Dari semua ordo anura tersebut memiliki beberapa spesies yang memiliki ciri dan karakteristik yang berbeda antara spesies yang satu dengan yang lainnya, sehingga dengan ciri khas yang dimiliki oleh spesies tersebut maka kita dapat membedakannya dengan mudah.
1.     Bufo melanostictus memiliki ciri khas yaitu alur supra orbital yang dihubungkan dengan kelenjar parotoid oleh alur supra tympanik, kelenjar parotoid berbentuk lonjong, jari kaki berselaput renang sampai ujung dan tekstur kulit kasar diliputi bintil-bintil berduri/ benjolan.

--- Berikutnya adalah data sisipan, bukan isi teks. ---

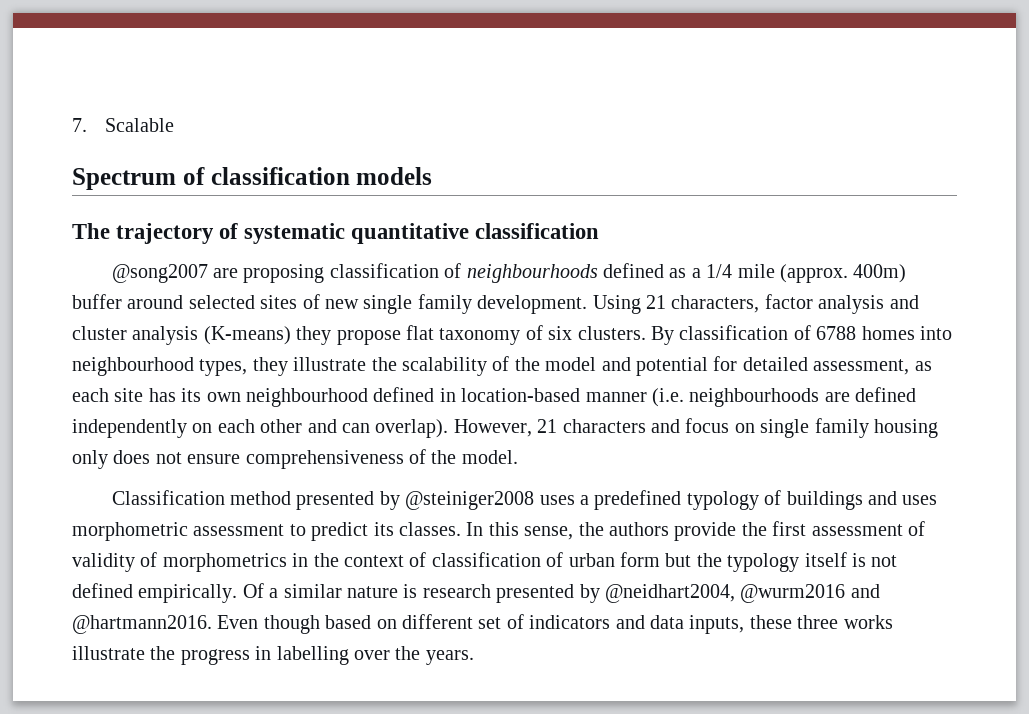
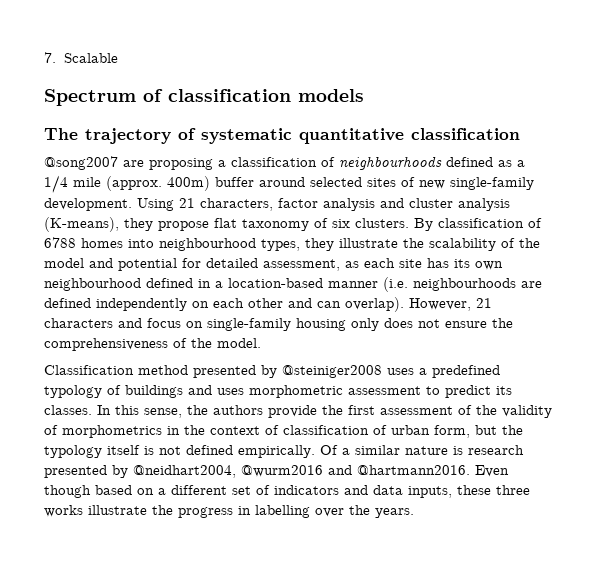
(325, 273) none -> [218,160,226,167] a
[363,294,472,314] single family -> [450,177,534,190] single-family
[203,326,291,345] (K-means) -> [44,217,119,232] (K-means),
(456, 395) none -> [215,281,223,288] a
[760,418,869,438] single family -> [207,318,291,331] single-family
(241, 459) none -> [492,318,513,328] the
(925, 528) none -> [476,405,497,415] the
[619,552,660,567] form -> [434,425,470,438] form,
(397, 624) none -> [158,488,166,495] a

2.     Fejerverya cancrivora Mulutnya berbentuk melancip dan terdapat gigi dirahang atasnya. Kulit dari swike ini licin dan berlendir karena terdapat mukus-mukus yang berperan dalam proses respirasi dan proteksi.
3.     Rana erithraea biasa ditemukan di kolam-kolam terbuka, tepi telaga, atau sawah; kadang-kadang didapati dalam kelompok agak besar. Lebih sering berada di air, kodok ini pada siang hari bersembunyi di antara vegetasi yang tumbuh di air yang dangkal atau di tepian. Dan malam harinya turun ke daratan di tepi air.
B.    Saran
Dalam melaksanakan praktikum ini praktikan harus lebih teliti dan cermat dalam pemilihan objek, pengukuran dan pembuatan kunci determinasi agar hasil yang didapatkan akurat dan sesuai dengan objek.
REFERENSI
Abed. Amphibia. http://tanggamusik.blogdetik.com/tag/pengertian-amphibi/ (27 Januari 2013)

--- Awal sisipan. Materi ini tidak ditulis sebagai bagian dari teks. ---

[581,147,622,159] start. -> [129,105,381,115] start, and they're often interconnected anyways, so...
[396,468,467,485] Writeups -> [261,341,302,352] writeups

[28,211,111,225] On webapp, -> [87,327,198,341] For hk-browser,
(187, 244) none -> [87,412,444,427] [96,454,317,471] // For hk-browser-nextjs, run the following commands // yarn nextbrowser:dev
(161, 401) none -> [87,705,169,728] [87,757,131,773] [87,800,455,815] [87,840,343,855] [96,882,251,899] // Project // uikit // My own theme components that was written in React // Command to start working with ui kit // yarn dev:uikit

Djarubito, Mukayat. 1989. Zoologi Dasar.  Jakarta: Erlangga
Djuhanda, T. 1982. Anatomi dari empat Hewan Vertebrata_Armico : Bandung.

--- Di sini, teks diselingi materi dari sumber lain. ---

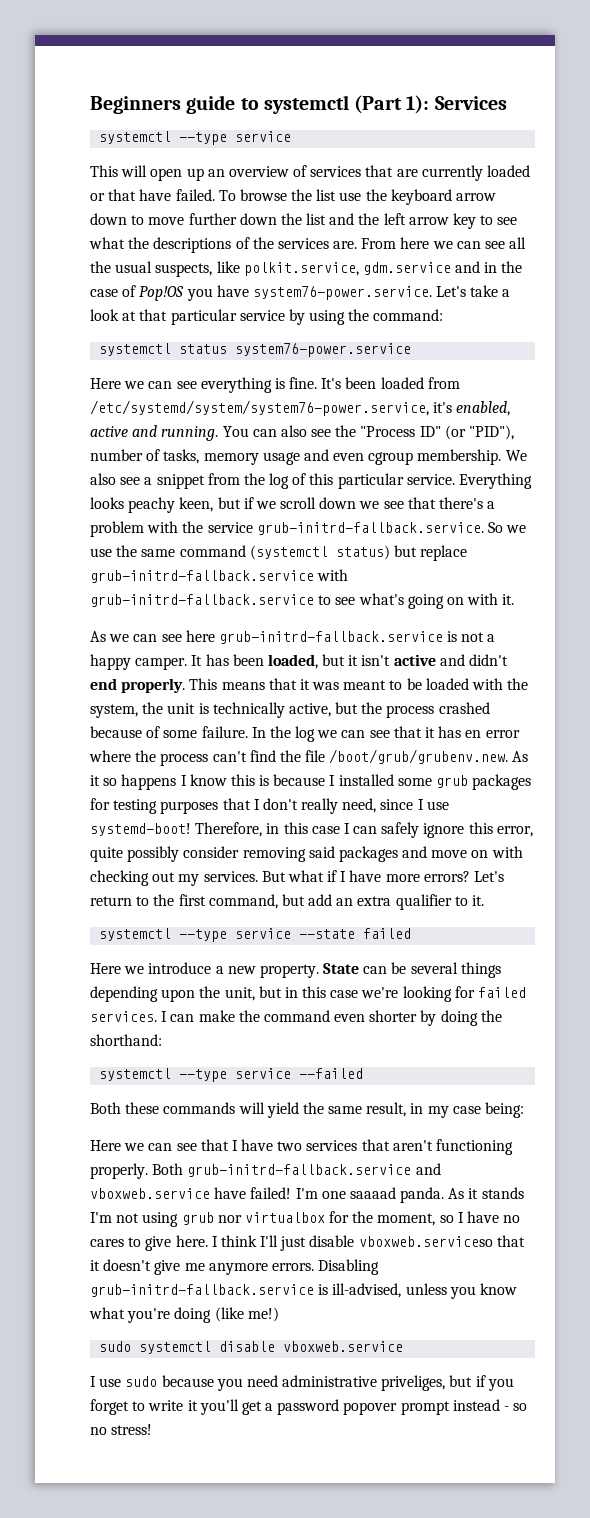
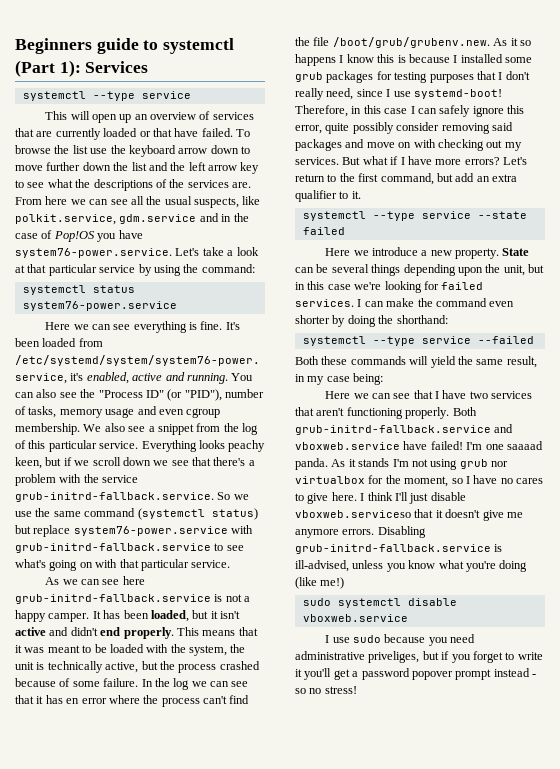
[90,570,314,583] grub-initrd-fallback.service -> [73,526,228,536] system76-power.service
[502,594,515,605] it. -> [119,559,231,571] that particular service.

Inger, R. F., and Stuebing, R. B. (1997). A Field Guide to the Frogs of Borneo. Natural History Publications (Borneo) Limited, Kota Kinabalu.
Iskandar, D.T Mirza. 2003. Panduan Lapangan Amfibi Kawasan Ekosistem Leuser : Jakarta
Kurniati, Hellen. 2003. Amphibians & Reptiles of Gunung Halimun National Park, West Java, Indonesia (Frogs, Lizards and Snakes). Research Center for Biology-LIPI. Cibinong.